“Un’analisi dell’euro senza santi né eroi.” Così la corrispondente da Berlino de La Stampa Tonia Mastrobuoni ha definito il mio libro Europa o No. Ed è una definizione che mi è piaciuta molto, perché coglie nel segno le ragioni per cui ho scritto il libro. Fornire un’analisi il più possibile obiettiva dei costi e benefici dell’euro. Purtroppo in Italia ci sono due fazioni: i pro euro e gli anti euro. Mediamente entrambe le fazioni capiscono poco sia dei costi che dei benefici della moneta unica e ripetono in modo pappagallesco degli slogan.
Se proprio uno deve giudicare, i meno impreparati sono gli anti euro. Almeno hanno studiato quali sono i costi della moneta unica. Ma per molti di loro uscire dall’euro non è il solo obiettivo: vogliono anche l’uscita dall’Europa, il finanziamento monetario di tutti i deficit pubblici, il protezionismo, le restrizioni ai movimenti di capitale, etc.
Dal mio punto di vista il problema del dibattito sull’euro è proprio che le critiche all’euro sono state lasciate in regime di monopolio agli estremisti di destra e di sinistra. Invece di essere confutati, costoro sono stati demonizzati. E siccome gli elettori non sono stupidi, questa demonizzazione non fa che creare consenso a favore degli anti euro Con il rischio che la fine dell’euro comporti anche la fine dell’Europa e la fine del mercato unico.
Per questo ho scritto Europa o No: per non lasciare agli anti euro il monopolio delle critiche (spesso giuste) all’euro, né il monopolio delle proposte di cambiamento. Dopo aver partecipato a numerosi dibattiti pubblici e televisivi posso dire con certezza che c’è una generale povertà di idee ed una rassegnazione all’ineluttabilità dell’esistente. Io penso che si possa e si debba cambiare, tanto in Italia quanto in Europa. Basta volerlo. Al pessimismo della ragione, contrappongo l’ottimismo della volontà. Spero che questo ottimismo sia contagioso e spinga non solo un’analisi critica dell’euro, ma soprattutto un consenso per rendere l’euro sostenibile.
Buonasera dottor Zingales,
sono una di quelle che vorrebbero:
– uscire dall’euro,
– la separazione fra le attività di banca d’investimento e quelle di banca commerciale,
– il ritorno a una regolamentazione dei mercati (dal momento che si sono dimostrati efficienti solo a gonfiare bolle e a far valere la legge della prepotenza che depaupera la società)

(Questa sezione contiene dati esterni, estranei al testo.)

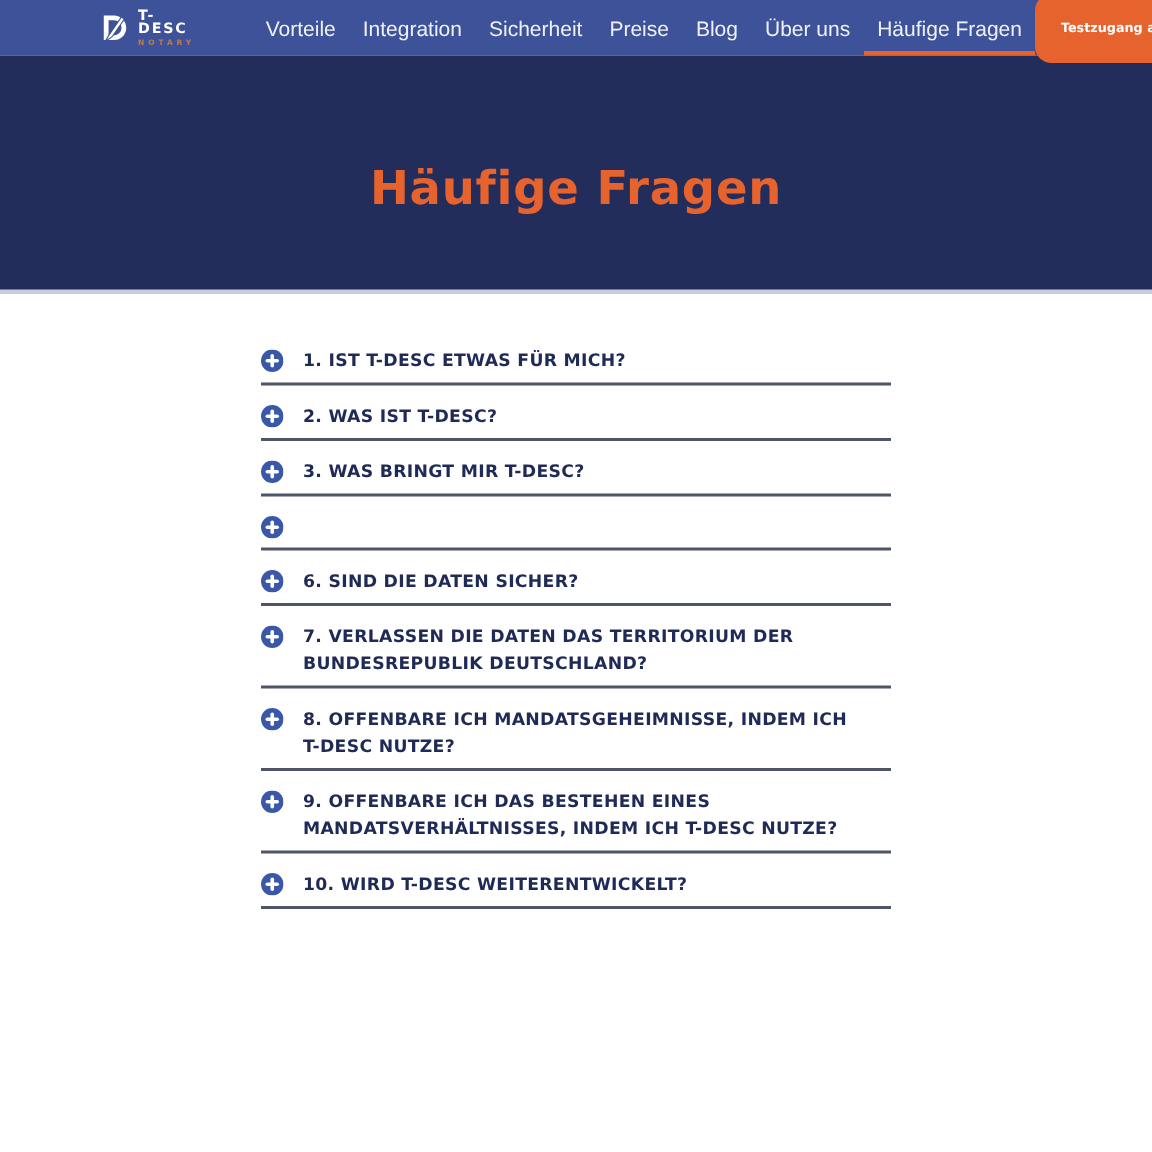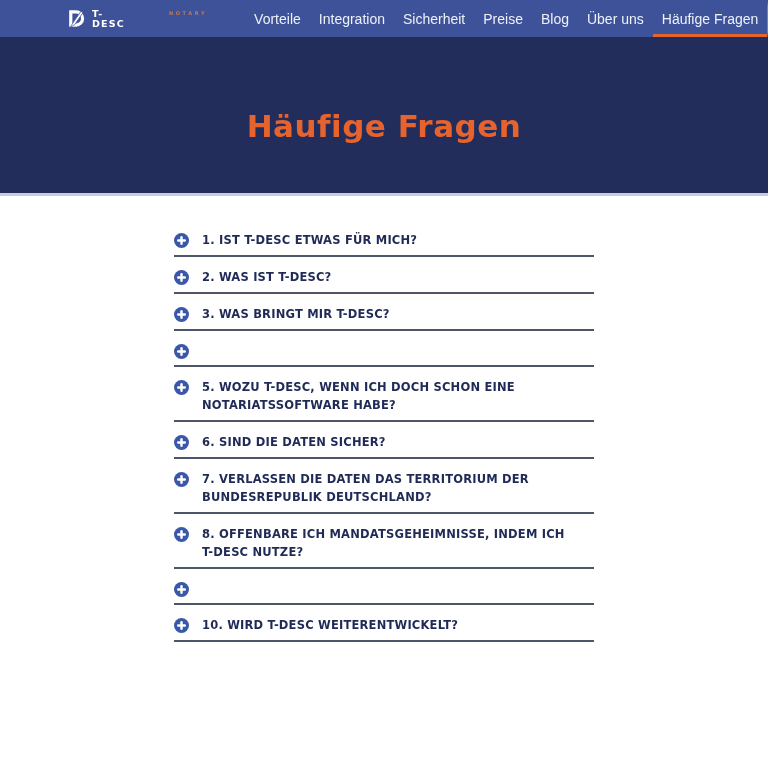"T-DESC" .brand-text { flex-direction: row -> column; gap: 44px -> none }
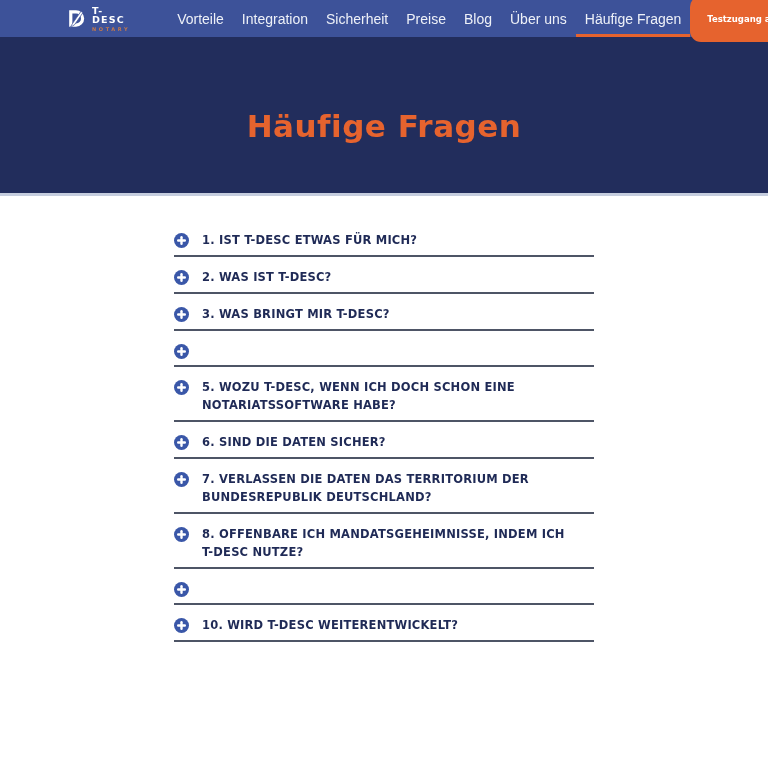"5. WOZU T-DESC, WENN ICH" div.faq-item { html: <div> <span> <svg> <circle></circle> <rect></rect> <rect></rect> </svg> </span> <span>5. WOZU T-DESC, WENN ICH DOCH SCHON EINE NOTARIATSSOFTWARE HABE?</span> </div> -> none }
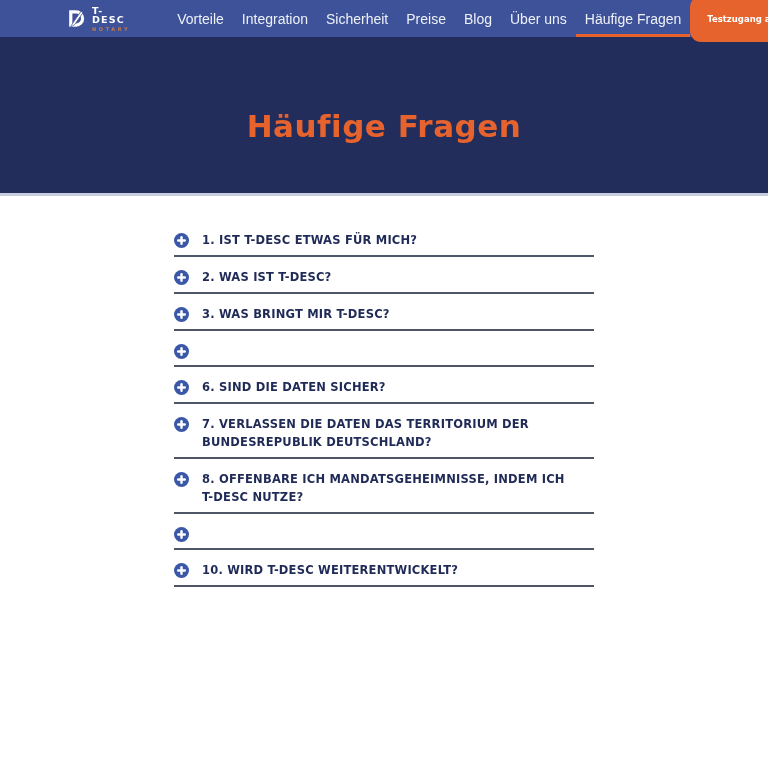"9. OFFENBARE ICH DAS BESTEHEN" span.faq-question { html: none -> <span>9. OFFENBARE ICH DAS BESTEHEN EINES MANDATSVERHÄLTNISSES, INDEM ICH T-DESC NUTZE?</span> }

– la ricongiunzione tra Tesoro e Banca d’Italia
– una politica economica “anticiclica” (VERAMENTE espansiva)
Preciso che non vorrei “il finanziamento monetario di tutti i deficit pubblici”, ma invece che gli stati smettessero:
– di socializzare le perdite private, delle banche in primis,
– di svendere preziosi asset pubblici
– di favorire l’appropriazione di ricchezza di una ristrettissima cerchia di attori che invece di produrre ricchezza la sottraggono alla collettività.
Ma soprattutto mi duole constatare come sia caduto nel luogo comune per cui chi è critico nei confronti dell’euro sia necessariamente un estremista (tranne lei, naturalmente).
Al contrario una larga parte di eurocritici lo è proprio perché crede nella democrazia (con tutti i suoi limiti) contrapposta ai diktat dei cosiddetti mercati, alla “politica dell’urgenza” finalizzata all’esclusione dei cittadini nel processo decisionale e ai dogmatici “ce lo chiede l’Europa”, entità esistente solo nei discorsi retorici di una classe politica totalmente asservita a un’élite talmente avida e incapace da causare una crisi di dimensioni globali.
Vorrei anche farle notare che la nostra “demonizzazione” non ha per ora creato consenso intorno alla posizione antieuro come lei ha qui previsto, anzi: mai il PD – partito dell’euro per antonomasia – ha ottenuto un tale successo.
Sarà il fallimento del governo Renzi, dovuto tanto alla sua vocazione ultraliberista quanto alla sua nullità nel contesto “europeo” Bundesbank-diretto a risvegliare milioni di italiani dal “sogno”.
Colui che l’ha nominata nel C.d.A di ENI farà la fine di Hollande e i suoi ex-elettori, scoperto il tradimento forse sfogheranno davvero la loro rabbia proprio nell’estremismo. Perché le persone non diventano estremiste per caso: ad ognuno – che sia uomo, partito o moneta – le sue responsabilità.
“Al pessimismo della ragione, contrappongo l’ottimismo della volontà”.
Se accusa negli altri la povertà di idee, forse dovrebbe provare a dire qualcosa di più originale e soprattutto più di sostanza.